BACKGROUND: Lyme borreliosis caused by spirochetes of the Borrelia burgdorferi (sensu lato) complex is still the most common tick-borne disease in Europe, posing a considerable threat to public health. The predominant vector in Europe is the widespread hard tick Ixodes ricinus, which also transmits the relapsing fever spirochete B. miyamotoi as well as pathogenic Rickettsiales (Anaplasma phagocytophilum, Rickettsia spp.). To assess the public health risk, a long-term monitoring of tick infection rates with the named pathogens is indispensable. METHODS: The present study is the first German 10-year follow-up monitoring of tick infections with Borrelia spp. and co-infections with Rickettsiales. Furthermore, a specific Reverse Line Blot (RLB) protocol for detection of B. miyamotoi and simultaneous differentiation of B. burgdorferi (s.l.) geno-species was established. RESULTS: Overall, 24.0% (505/2100) of ticks collected in the city of Hanover were infected with Borrelia. In detail, 35.4% (203/573) of adult ticks [38.5% females (111/288) and 32.3% males (92/285)] and 19.8% nymphs (302/1527) were infected, representing consistent infection rates over the 10-year monitoring period. Geno-species differentiation using RLB determined B. miyamotoi in 8.9% (45/505) of positive ticks. Furthermore, a significant decrease in B. afzelii and B. spielmanii infection rates from 2010 to 2015 was observed. Co-infections with Rickettsia spp. and A. phagocytophilum increased between 2010 and 2015 (7.3 vs 10.9% and 0.3 vs 1.1%, respectively). CONCLUSIONS: Long-term monitoring is an essential part of public health risk assessment to capture data on pathogen occurrence over time. Such data will reveal shifts in pathogen geno-species distribution and help to answer the question whether or not climate change influences tick-borne pathogens.

A 10-year surveillance of Rickettsiales (Rickettsia spp. and Anaplasma phagocytophilum) in the city of Hanover, Germany, reveals Rickettsia spp. as emerging pathogens in ticks.

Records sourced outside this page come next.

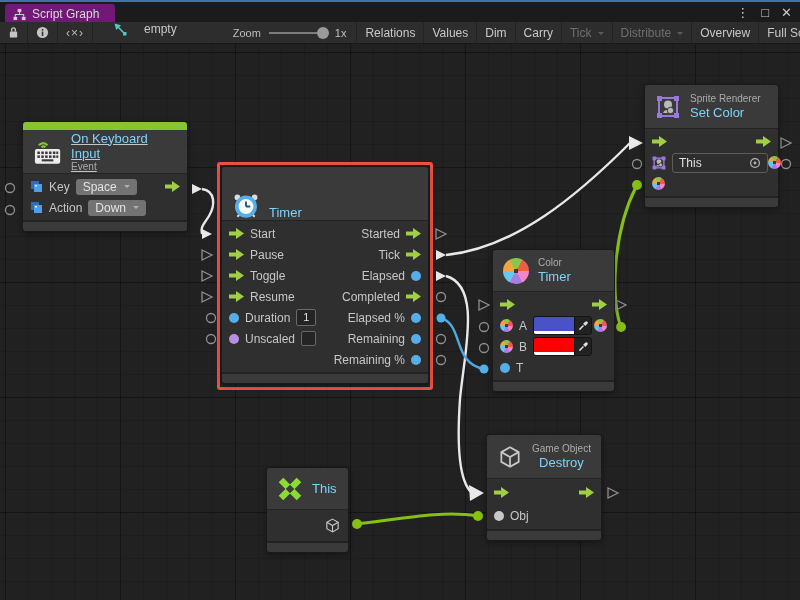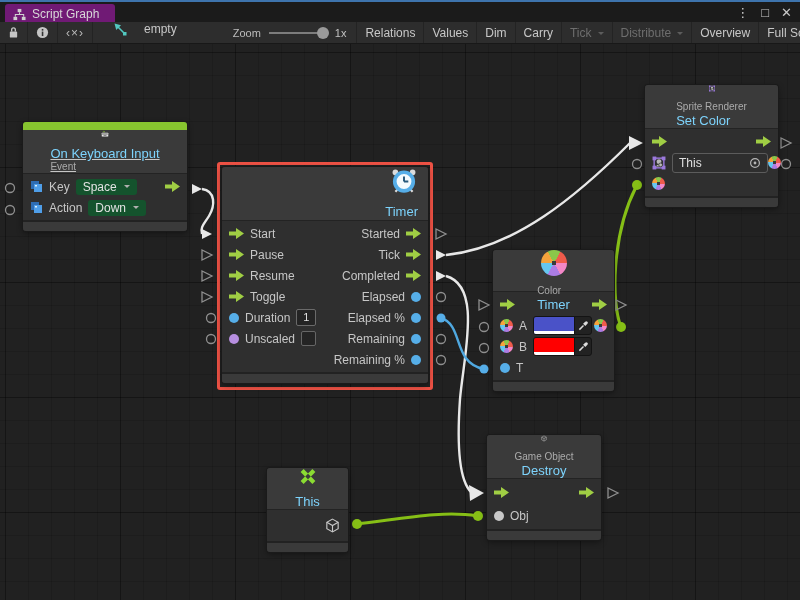"Sprite Renderer" .nhead { flex-direction: column -> none }
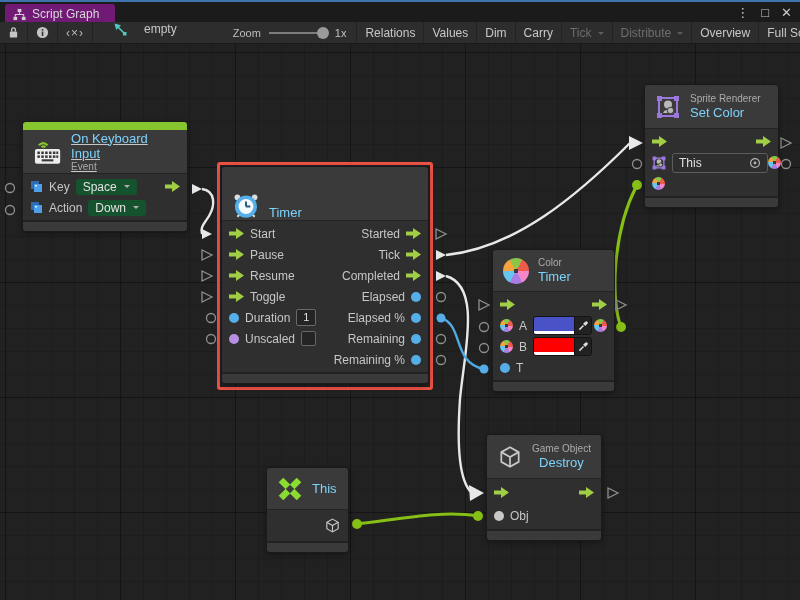"Space" .dd { background: #14532d -> #737373 }
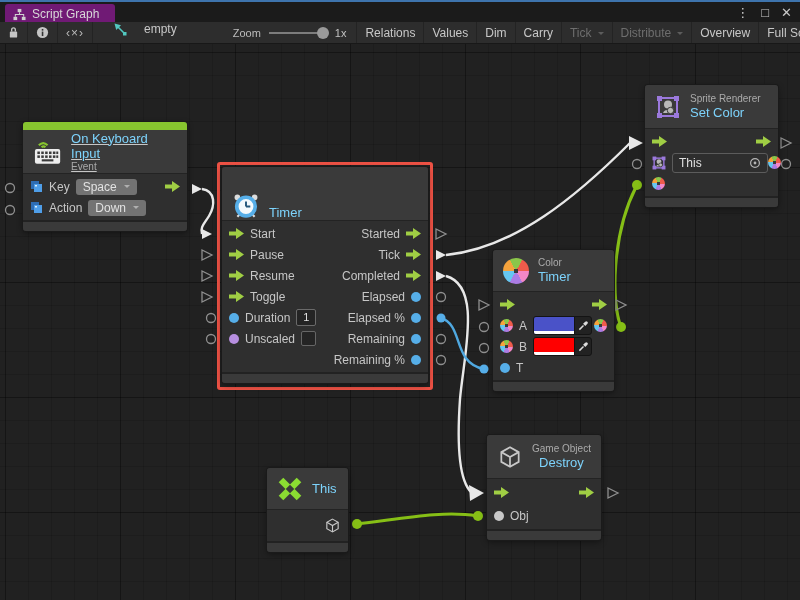"Resume" div.trow { order: before "Toggle" -> after "Toggle" }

BACKGROUND: Rickettsiales (Rickettsia spp. and Anaplasma phagocytophilum) transmitted by ticks are considered (re-)emerging pathogens posing a risk to public health. Nevertheless, year-long monitoring studies on prevalences of these pathogens in questing ticks to contribute to public health risk assessment are rare. METHODS: The current study extends previous prevalence surveillances (2005 and 2010) by 2015 to a 10-year monitoring. Therefore, 2100 questing Ixodes ricinus were collected from April to October 2015 at ten different recreation sites in the city of Hanover, Germany, to determine potential changes in tick infection rates with Rickettsiales. RESULTS: Of the collected ticks, 288 were adult females, 285 adult males and 1527 nymphs. Overall, 3.8% (79/2100) of ticks were infected with A. phagocytophilum, 50.8% (1066/2100) with Rickettsia spp. and 2.2% (46/2100) with both pathogens. Statistical analyses revealed stagnating A. phagocytophilum infection rates over the 10-year monitoring period, whereas Rickettsia infections increased significantly (33.3% in 2005 and 26.2% in 2010 vs 50.8% in 2015). This increase was also characterized by prominent seasonality with higher prevalences from July to October. CONCLUSIONS: As increased tick infection rates result in an increased risk for public health, the long-term data reported here provide significant implications for the understanding of progressing Rickettsiales distribution in ticks and essentially contribute to reliable public health risk assessments.